EXERCISE BRIEF: Copy each line of the following data that contains "internal".

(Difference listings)
● ● ●

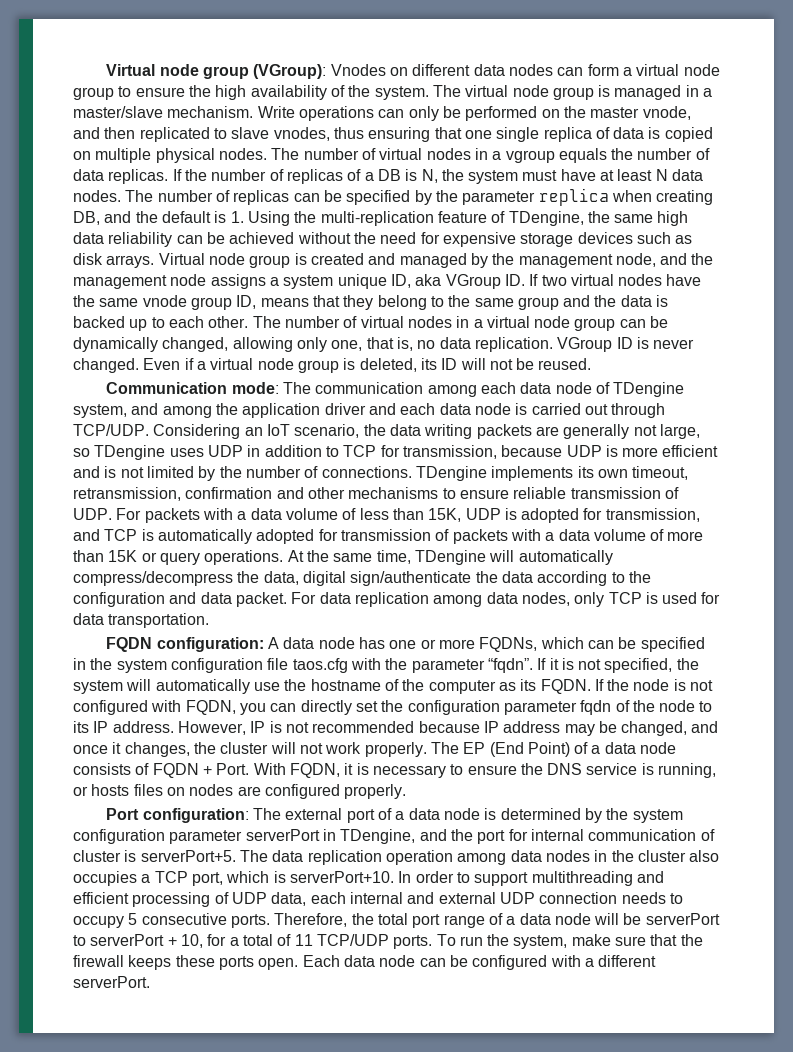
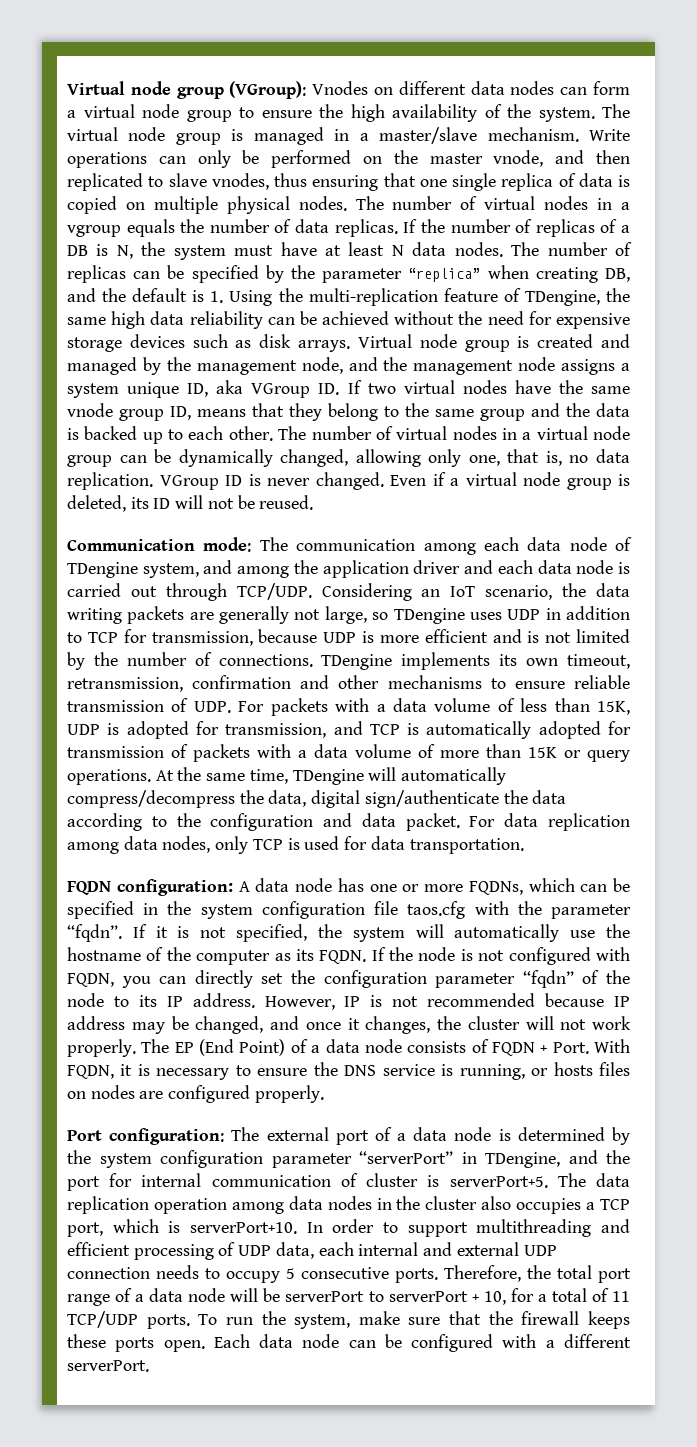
- The number of replicas can be specified by the parameter replica when creating DB, and the default is 1. Using the multi-replication feature of TDengine, the same high data reliability can be achieved without the need for expensive storage devices such as disk arrays.
+ The number of replicas can be specified by the parameter “replica” when creating DB, and the default is 1. Using the multi-replication feature of TDengine, the same high data reliability can be achieved without the need for expensive storage devices such as disk arrays.
- If the node is not configured with FQDN, you can directly set the configuration parameter fqdn of the node to its IP address.
+ If the node is not configured with FQDN, you can directly set the configuration parameter “fqdn” of the node to its IP address.
- Port configuration: The external port of a data node is determined by the system configuration parameter serverPort in TDengine, and the port for internal communication of cluster is serverPort+5.
+ Port configuration: The external port of a data node is determined by the system configuration parameter “serverPort” in TDengine, and the port for internal communication of cluster is serverPort+5.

● ● ●

RESULT FOR THIS EXERCISE:
- Port configuration: The external port of a data node is determined by the system configuration parameter serverPort in TDengine, and the port for internal communication of cluster is serverPort+5.
+ Port configuration: The external port of a data node is determined by the system configuration parameter “serverPort” in TDengine, and the port for internal communication of cluster is serverPort+5.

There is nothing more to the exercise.